LOOKING EAST

Lesbian Couple Marry In Taiwan’s First Same-Sex Buddhist Wedding

On Saturday, Taiwanese couple You Ya-ting and Fish Huang exchanged prayer beads and said “I do” at a Buddhist temple in the northern city of  Taoyuan, marking what is believed to be the first gay Buddhist wedding in the country.

The China Post reports nearly 300 people attended the ceremony, chanting sutras to seek blessings for the women.
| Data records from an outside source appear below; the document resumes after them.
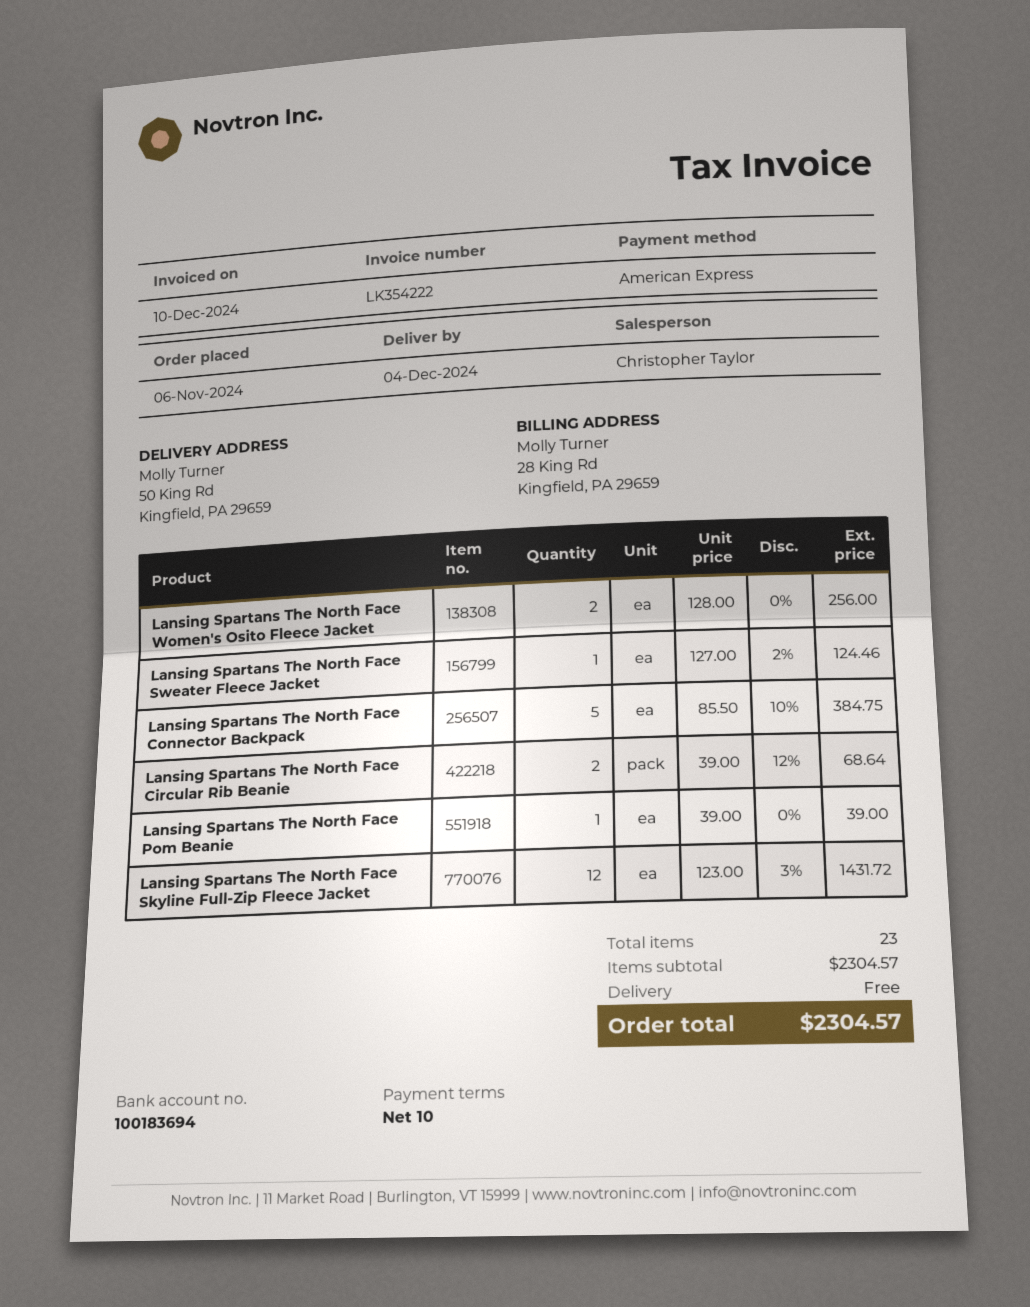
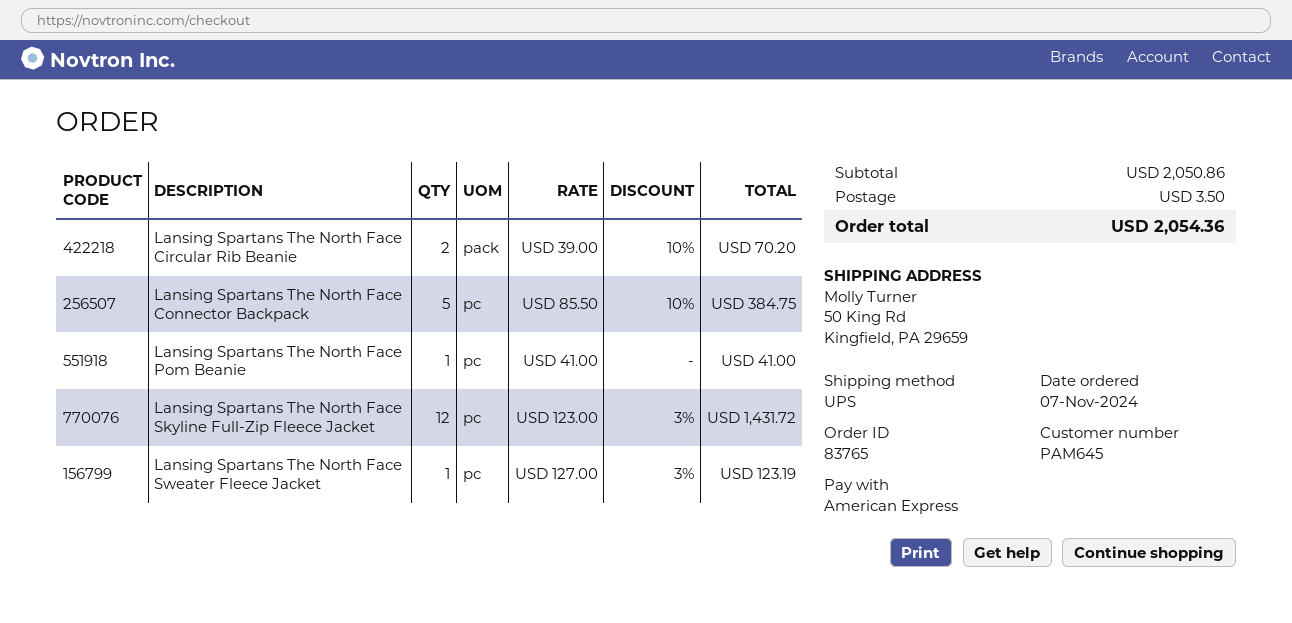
order date: 2024-11-06 -> 2024-11-07
Lansing Spartans The North Face Women's Osito Fleece Jacket: 2 x 128.00 = 256.00 -> none
Lansing Spartans The North Face Sweater Fleece Jacket: 1 x 127.00 - 2% = 124.46 -> 1 x 127.00 - 3% = 123.19
Lansing Spartans The North Face Circular Rib Beanie: 2 x 39.00 - 12% = 68.64 -> 2 x 39.00 - 10% = 70.20
Lansing Spartans The North Face Pom Beanie: 1 x 39.00 = 39.00 -> 1 x 41.00 = 41.00
subtotal: 2304.57 -> 2050.86
shipping: 0.00 -> 3.50
total: 2304.57 -> 2054.36

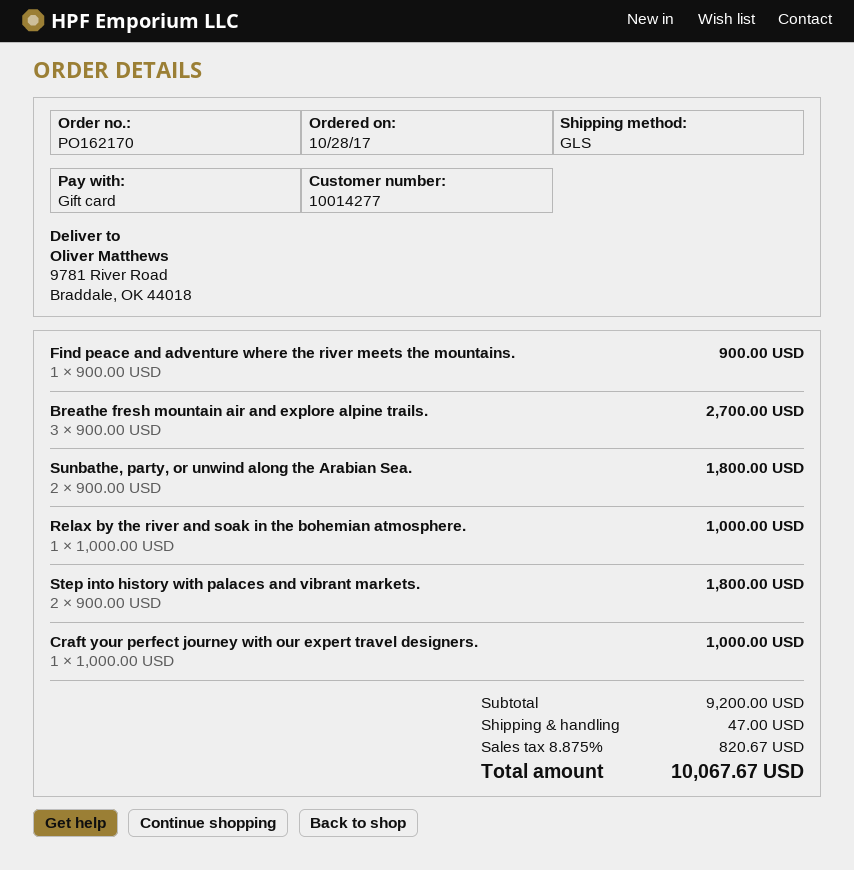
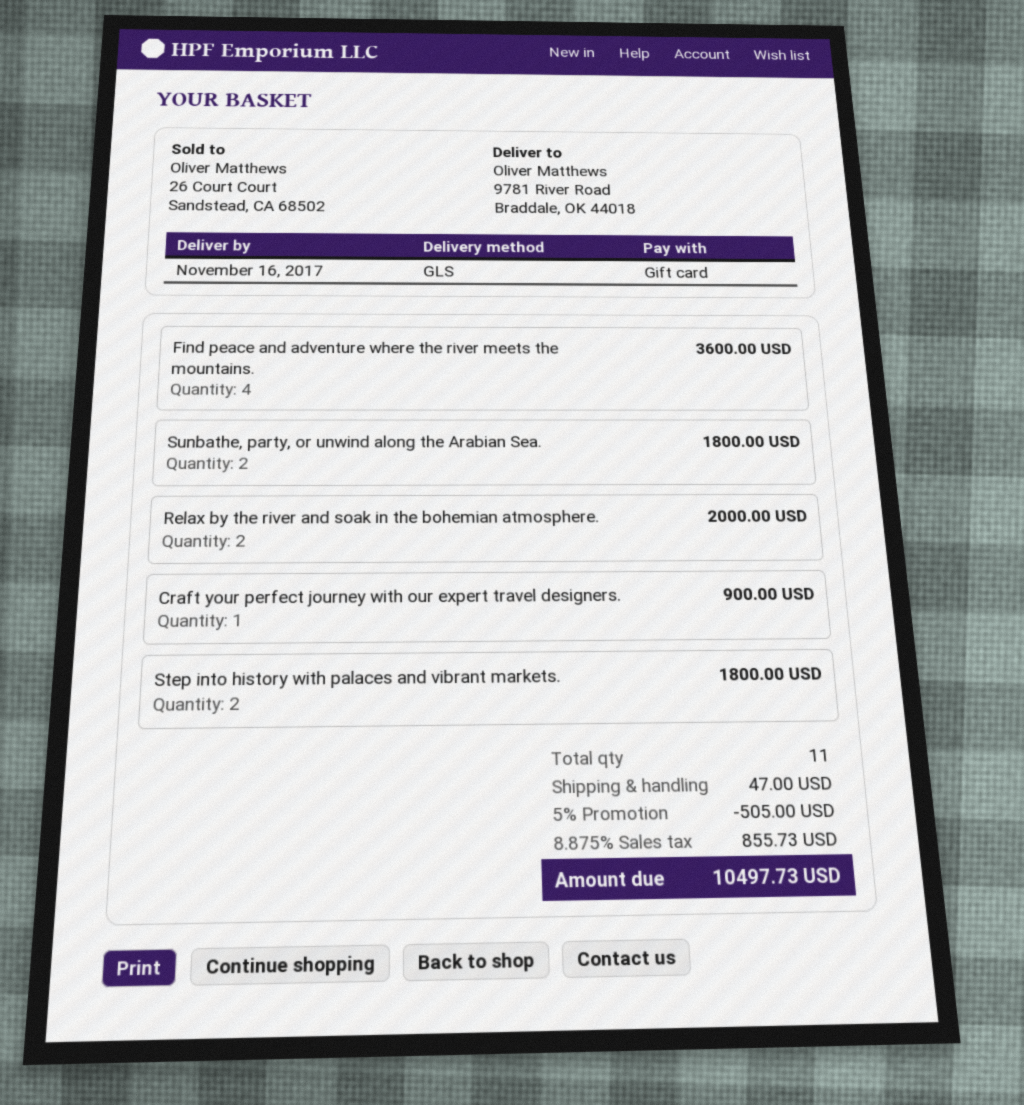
Find peace and adventure where the river meets the mountains.: 1 for 900.00 -> 4 for 3600.00
Breathe fresh mountain air and explore alpine trails.: 3 for 2700.00 -> none
Relax by the river and soak in the bohemian atmosphere.: 1 for 1000.00 -> 2 for 2000.00
Craft your perfect journey with our expert travel designers.: 1 for 1000.00 -> 1 for 900.00
discount: none -> 5% = 505.00
tax: 8.875% = 820.67 -> 8.875% = 855.73
total: 10067.67 -> 10497.73

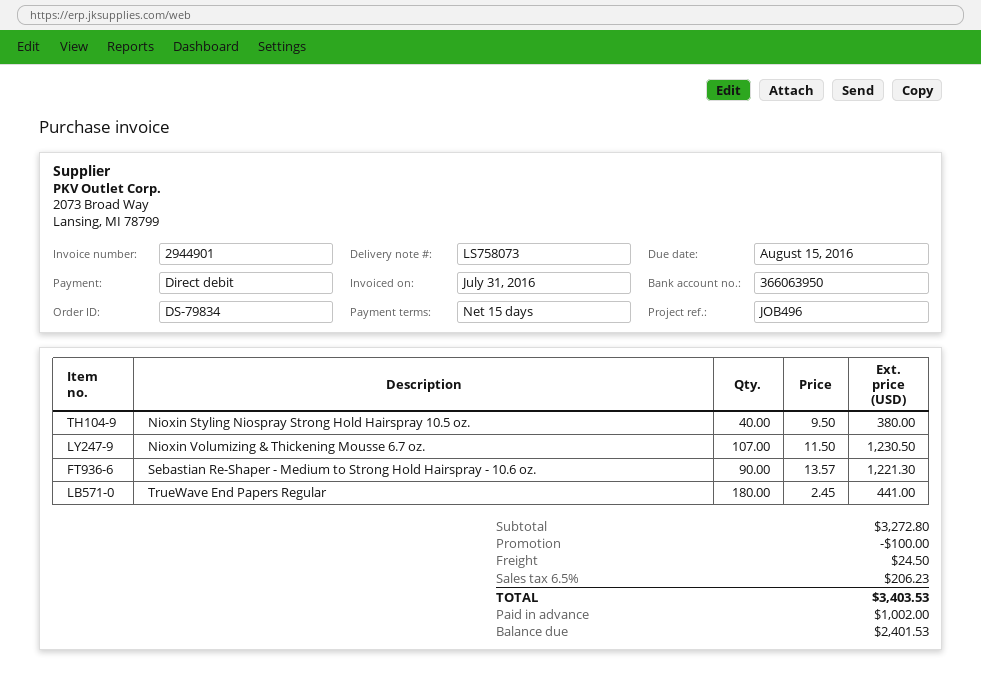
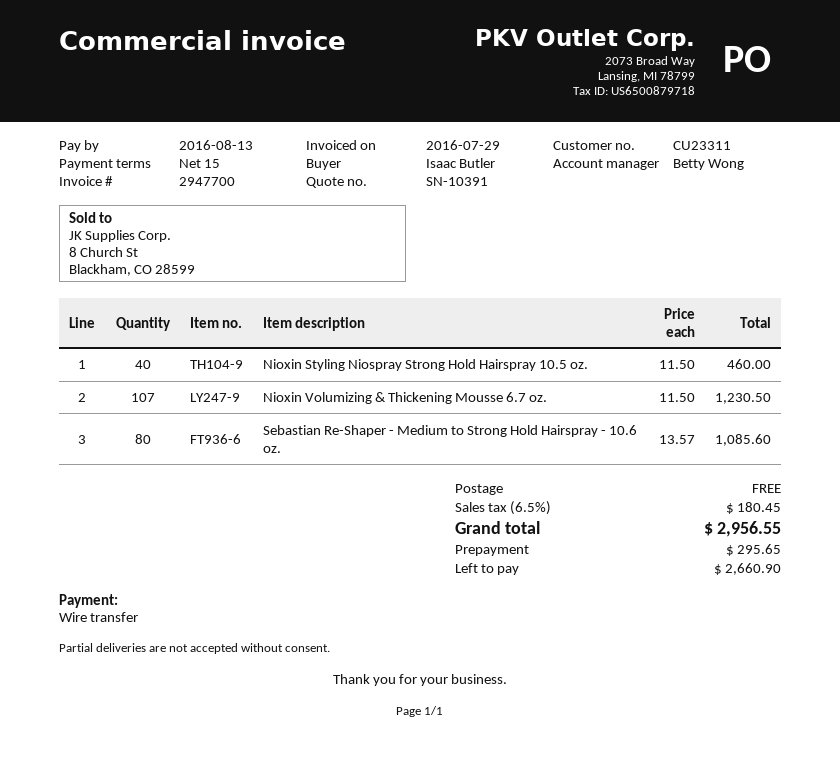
invoice number: 2944901 -> 2947700
invoice date: 2016-07-31 -> 2016-07-29
due date: 2016-08-15 -> 2016-08-13
payment method: direct debit -> bank transfer
Nioxin Styling Niospray Strong Hold Hairspray 10.5 oz.: 40 x 9.50 = 380.00 -> 40 x 11.50 = 460.00
Sebastian Re-Shaper - Medium to Strong Hold Hairspray - 10.6 oz.: 90 x 13.57 = 1221.30 -> 80 x 13.57 = 1085.60
TrueWave End Papers Regular: 180 x 2.45 = 441.00 -> none
discount: 100.00 -> none
shipping: 24.50 -> 0.00
tax: 6.5% = 206.23 -> 6.5% = 180.45
total: 3403.53 -> 2956.55
deposit: 1002.00 -> 295.65
balance: 2401.53 -> 2660.90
“We are witnessing history. The two women are willing to stand out and fight for their fate… to overcome social discrimination,” said Shih Chao-hui, a Buddhist master and civil-rights advocate who officiated over the ceremony. “Some people might find it astounding (a woman performing the ceremony) but Buddhism does not engage in ideological struggles, and I am used to strange looks from my own experience in the social movement.”

While the event garnered media attention, same-sex marriage is still not legal in Taiwan—a 2003 bill endorsing marriage equality was tabled by President Ma Ying-jeou, who said more public consensus was needed before it could be passed.

Gay rights groups have been mobilizing to make Taiwan, one of Asian’s more progressive countries, the first in Asia to recognize gay marriage. (Last year, 80 lesbian couples married in a mass same-sex wedding.) A recent proposal by the Judicial Ministry in Vietnam, however, might see the Communist nation reach that landmark first.